Our data also illustrates that the measures to contain Covid-19 create space for many to navigate in, but with more beneficial outcomes for some than for others. The room for manoeuvre for street-level bureaucrats (e.g. police, municipal officials, politicians) to extract value from vendors, and to some degree also consumers, has increased. Some traders, notably middlemen, managed to increase their sales and make money from the lockdown by playing along. Others became marginalised and their futures as street traders eking out a living on the streets are in jeopardy. Most vendors are more uncertain and vulnerable than ever before, irrespective of whether they are licensed, paying rents for vending stalls to the city, or ‘illegally’ vending on the street. The street geography is a space that is unequally entered.

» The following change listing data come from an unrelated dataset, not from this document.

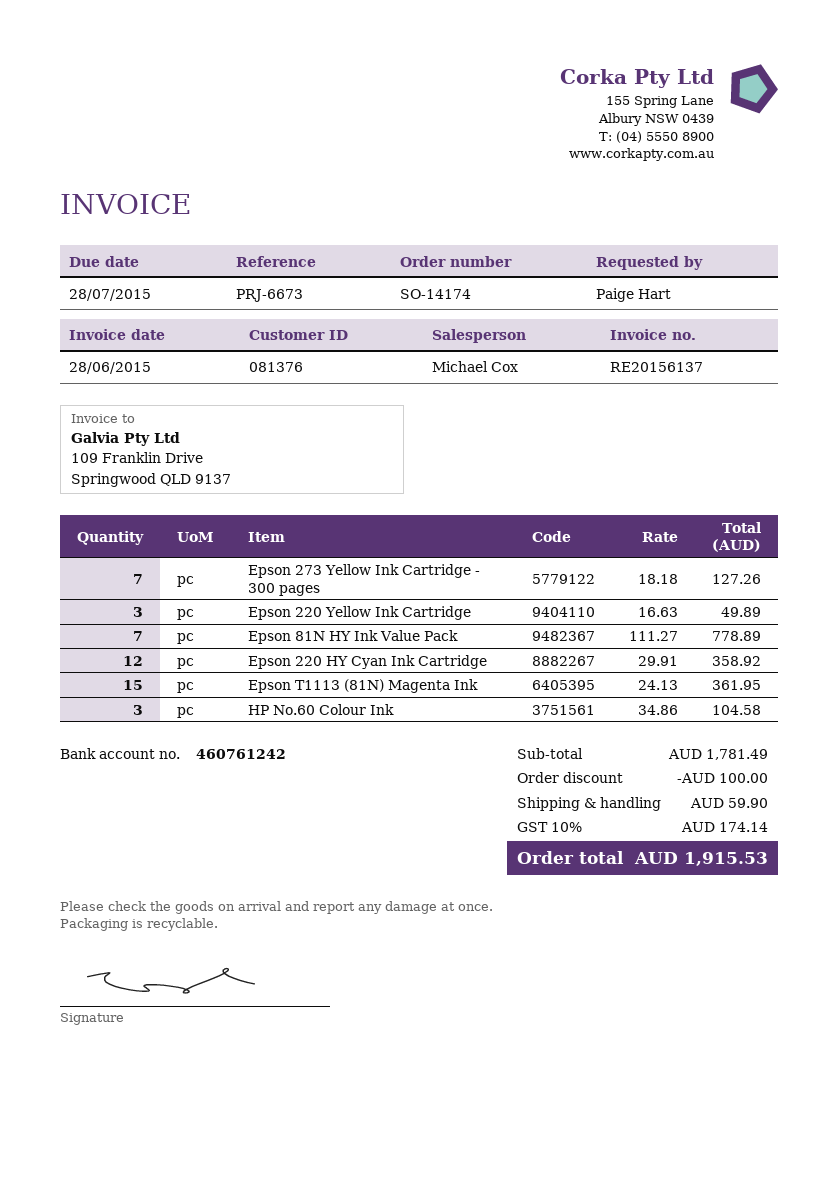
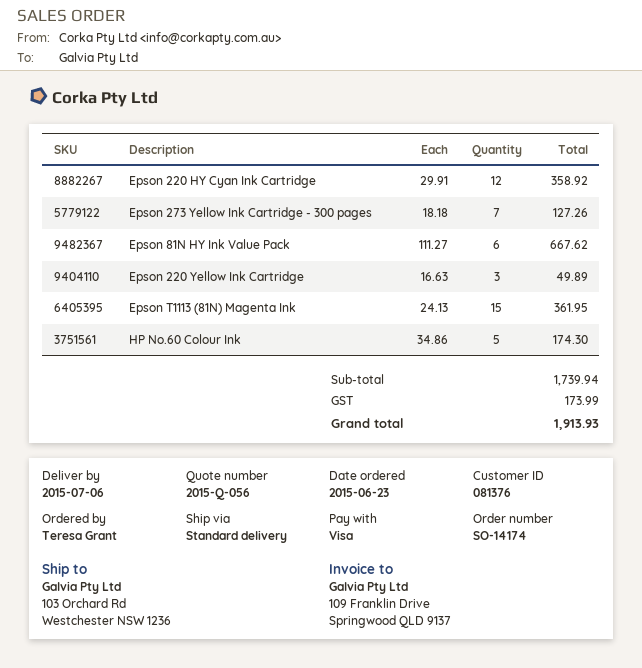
ordered by: Paige Hart -> Teresa Grant
Epson 81N HY Ink Value Pack: 7 x 111.27 = 778.89 -> 6 x 111.27 = 667.62
HP No.60 Colour Ink: 3 x 34.86 = 104.58 -> 5 x 34.86 = 174.30
subtotal: 1781.49 -> 1739.94
discount: 100.00 -> none
shipping: 59.90 -> none
tax: 174.14 -> 173.99
total: 1915.53 -> 1913.93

The focus on informality by centring on the self-organizing capacity of social actors in making and ordering their social-institutional-material environment is significant beyond the analysis of street vending only. Informality, and the struggle to maintain the order created through informality, constitutes an essential part of urban politics and governance (Pieterse 2013). The contesting of the restructuring of the urban environment is met with an alternative ontological ordering of space. Informality critically interrogates the widely shared (almost rational and teleological) notion, predominantly by city planners and policymakers, that the city (or the market, or the street or the economy) is progressively transforming from an informal (i.e. disorganized) to a modern (i.e. well organized) place (Kamete and Lindell 2010). Or that planners or the state take the dynamics generated by informality into account (Banks et al. 2020). In contrast, we argue that the use of public space, and the urban food system at large, is an emergent and fluid entity that is strongly nested in informality as a mode of economic organization and exchange. The situations that emerge are often open-ended, uncertain, and volatile and not immune to what is happening elsewhere in the (globalizing) economy. One structural feature of the street geography remains: the street continues to be a place for street vendors. Street vending remains a structural feature of cities, if only because the supermarkets and shopping malls, as projected in many urban planning models, cannot fully replace the street as a provider of food security. The street geography that unfolds creates new spaces of opportunity despite the inherent ambiguities, implying in turn that the street remains subject to an everyday struggle for the right to use public space (“the street is ours”). This struggle has been intensified during and since the Covid-19 pandemic. Policies that set out to control the use of urban space continue to be contested. The street geography continues to (re)create the struggle for the city, marketplaces, streets, and sidewalks.